For various reasons I'm not going to have hardware for over a month, so I'm trying to give things a whirl via virtualbox.  This blog post seems to be referenced numerous places as the reference to get an x86/x64 ISO of IoT Core running in a VM.  But, between using some tool from the XNA developer forums and glossing over several details I started looking for other sources.

This post from a year and a half ago gave me another view as it goes over running IoT Core in VMWare.  It pointed me towards investigating VHD and dism.  A series of MS blogs also gave me a bit better understanding of their usage: this, this, and this.

What follows is what I did in the end to get things running.


Image Creation

Start by downloading IoT Core.  You want the ISO for MinnowBoard MAX or whatever else is x64.  Mount that and run the msi.  Some stuff is installed to c:\Program Files (x86)\Microsoft IoT\.

Next, need to create a VHD image:
  1. Launch Disk Management
  2. Action -> Create VHD
    • Enter a location for the file
    • Use 8 GB for "Virtual hard disk size"
    • I left everything else as default
  3. Note the name of the drive that was created (in my case it was "Disk 1")
Now copy the IoT Core ffu image to the VHD:

 C:\> dism /Apply-Image /Image-File:”C:\Program Files (x86)\Microsoft IoT\MinnowBoardMax_x64\flash.ffu” /ApplyDrive:\\.\PhysicalDrive1 /SkipPlatformCheck
Where PhysicalDriveN is the "Disk N"- the VHD.

Once it finishes writing, right-click the drive in Disk Management and select "Detach VHD".

VM Configuration

In VirtualBox (I'm using 5.1.26), create a new VM:
  • Version "Windows 10 (64-bit)"
  • Memory size 2048
  • "Use an existing virtual hard disk file" and browse to the VHD
After the VM is created, right-click it and select "Settings".  On the System tab check "Enable EFI (special OSes only)".
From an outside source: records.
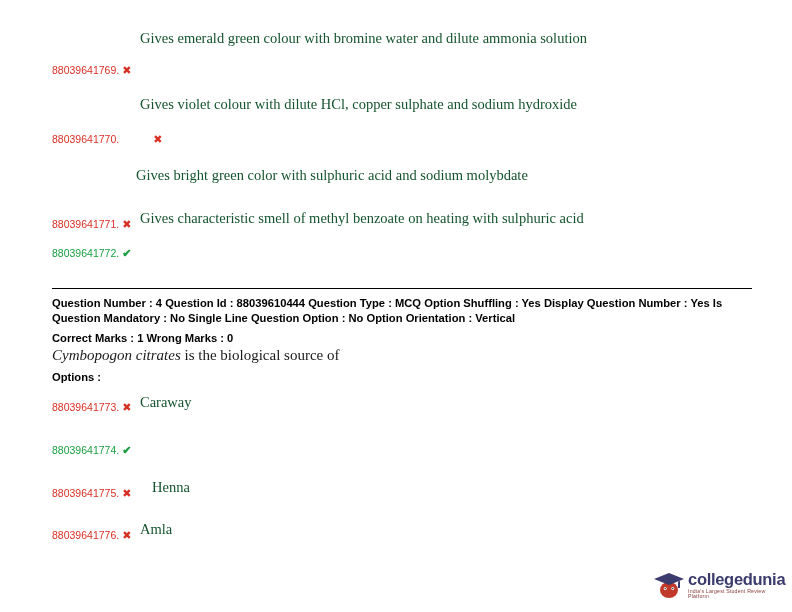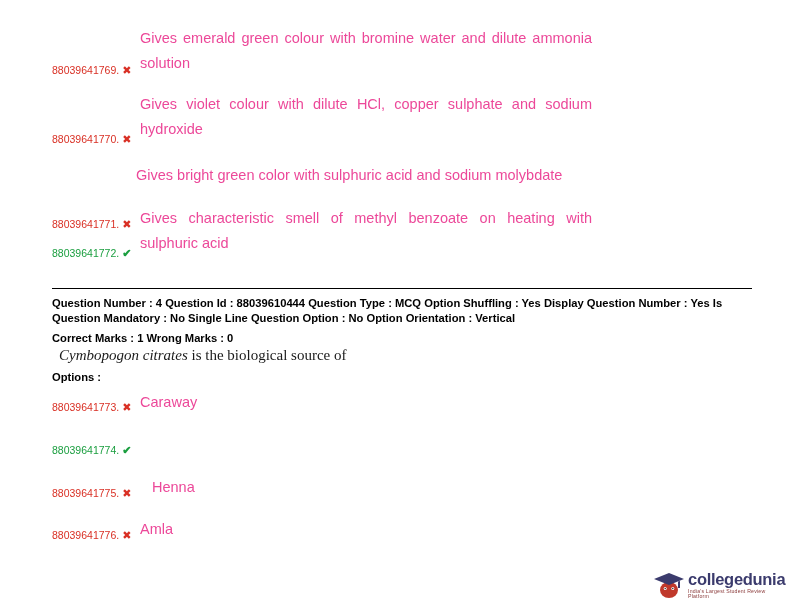--- a/index.html
+++ b/index.html
@@ -38,23 +38,23 @@
     font-family: "Liberation Sans", sans-serif;
     font-size: 11px;
     margin-left: 3px;
     line-height: 1.2;
   }
   .mark-wrong { color: #d93025; }
   .mark-right { color: #1a9e3f; font-weight: bold; }
   .opt-id.correct { color: #1a9e3f; }
 
   .opt-text {
-    font-family: Liberation Sans, sans-serif;
+    font-family: Liberation Serif, serif;
     font-size: 14.5px;
-    color: #ec4899;
+    color: #14532d;
     line-height: 1.75;
   }
 
   
   .justified {
     text-align: justify;
     text-align-last: left;
     width: 452px;
   }
 
@@ -83,21 +83,20 @@
   }
   .q-stem {
     position: absolute;
     left: 52px;
     top: 347px;
     font-family: "Liberation Serif", serif;
     font-size: 15px;
     color: #1a1a1a;
   }
   .q-stem i {
-    margin-left: 7px;
   }
   .options-label {
     position: absolute;
     left: 52px;
     top: 371px;
     font-family: "Liberation Sans", sans-serif;
     font-size: 11.2px;
     font-weight: bold;
   }
 
@@ -143,21 +142,21 @@
 <body>
 
 <div class="page">
 
   <div class="option-row" style="left:52px; top:64px;">
     <span class="opt-id">88039641769.</span>
     <span class="opt-mark mark-wrong">✖</span>
   </div>
   <div class="opt-text justified" style="position:absolute; left:140px; top:26px;">Gives emerald green colour with bromine water and dilute ammonia solution</div>
 
-  <div class="option-row" style="left:52px; top:133px;">
+  <div class="option-row" style="left:52px; top:133px;gap:31px;">
     <span class="opt-id">88039641770.</span>
     <span class="opt-mark mark-wrong">✖</span>
   </div>
   <div class="opt-text justified" style="position:absolute; left:140px; top:92px;">Gives violet colour with dilute HCl, copper sulphate and sodium hydroxide</div>
 
   <div class="option-row" style="left:52px; top:178px;margin-top:40px;">
     <span class="opt-id">88039641771.</span>
     <span class="opt-mark mark-wrong">✖</span>
   </div>
   <div class="opt-text" style="position:absolute; left:136px; top:163px;">Gives bright green color with sulphuric acid and sodium molybdate</div>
Start the VM and after brief startup you should be greeted with:
Sweet, sweet victory!


There were a few miss-steps along the way.

Despite every reference I found calling out the need to boot with EFI, I managed to overlook that by the time I finally got around to setting my VM up.  Should you do the same, on startup the VM will fail immediately:

 FATAL: No bootable medium found! System halted.  

After that, once I enabled EFI I was dropped into a UEFI shell:
Luckily, I stubbled upon the setup guide for the MinnowBoard MAX which provided the necessary hint.  Guessing that the first device listed was the correct device I tried:

 Shell> fs0:  
fs0:> efi\boot\bootia32.efi

Only, it wasn't there.  There was only an efi file for x64- it was trying to boot a 64-bit OS.  I'd followed the old blogs and picked "Windows 10 (32-bit)" when setting up the VM.  Nuking that VM and setting it up as "Windows 10 (64-bit)" like in the instructions above did the trick.

Astute readers might have noticed my host OS is OSX.  The Windows 10 portions were also done within the confines of VirtualBox.